Another interesting finding: recent Gordon and Wheaton alumni spoke more of their trust in God and “ownership” of their faith than did Gordon firstyears or seniors. “Undergraduates ask questions about their faith while at Gordon, questions that are also explored in the classroom and dorm rooms—and, within the right context, lead to stronger development of faith,” Landon Ranck ’12 and Claire Lawes ’11 wrote in their report on this project, in which they were among the research assistants to Gordon psychology professor Kaye Cook. “All students struggle with the hard issues of faith, and they need to come to better understand what it means to serve God in the unpredictable world they will soon face.

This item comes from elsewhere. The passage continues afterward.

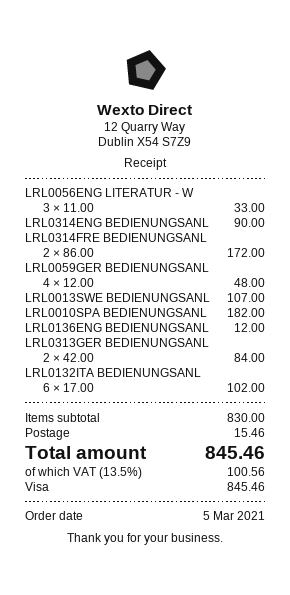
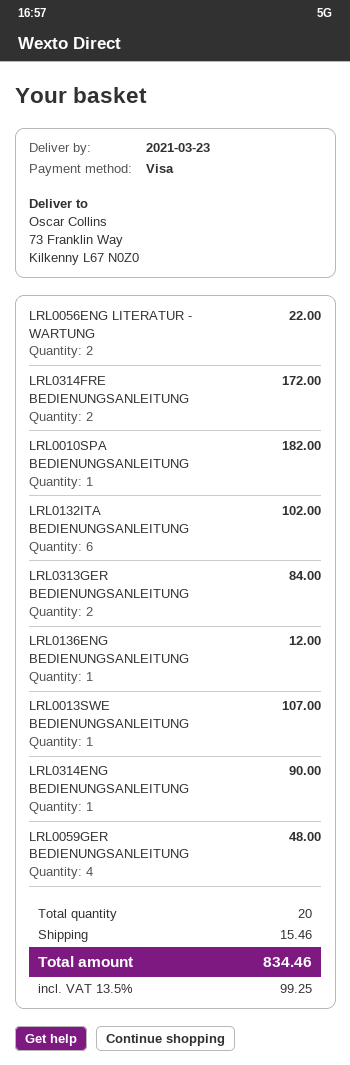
LRL0056ENG LITERATUR - W: 3 for 33.00 -> 2 for 22.00
tax: 13.5% = 100.56 -> 13.5% = 99.25
total: 845.46 -> 834.46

We are gratified to find that students explore, but that core beliefs remain unchanged.” Dr. Cook has taught in Gordon’s Psychology Department for 34 years. “I came to Gordon fresh from graduate school in North Carolina,” she says. “Three decades of living in New England have taught me to sound more like a native and to get through New England winters, but they have not dimmed my interests in moral and faith development and formation.” In addition to Cook and her student research assistants at Gordon (including, pictured with Dr. Cook, Tor Ekstrom ’12 and Faith Clasby ’13), the research team included Dr. Kathleen Leonard ’01 of the University of Massachusetts–Lowell; Drs. Cynthia Kimball and Kelly Flanagan of Wheaton College; and Dr. Chris Boyatzis of Bucknell University. Study participants were 60 Gordon undergraduates, and nearly 1000 recent graduates of Gordon College and Wheaton College.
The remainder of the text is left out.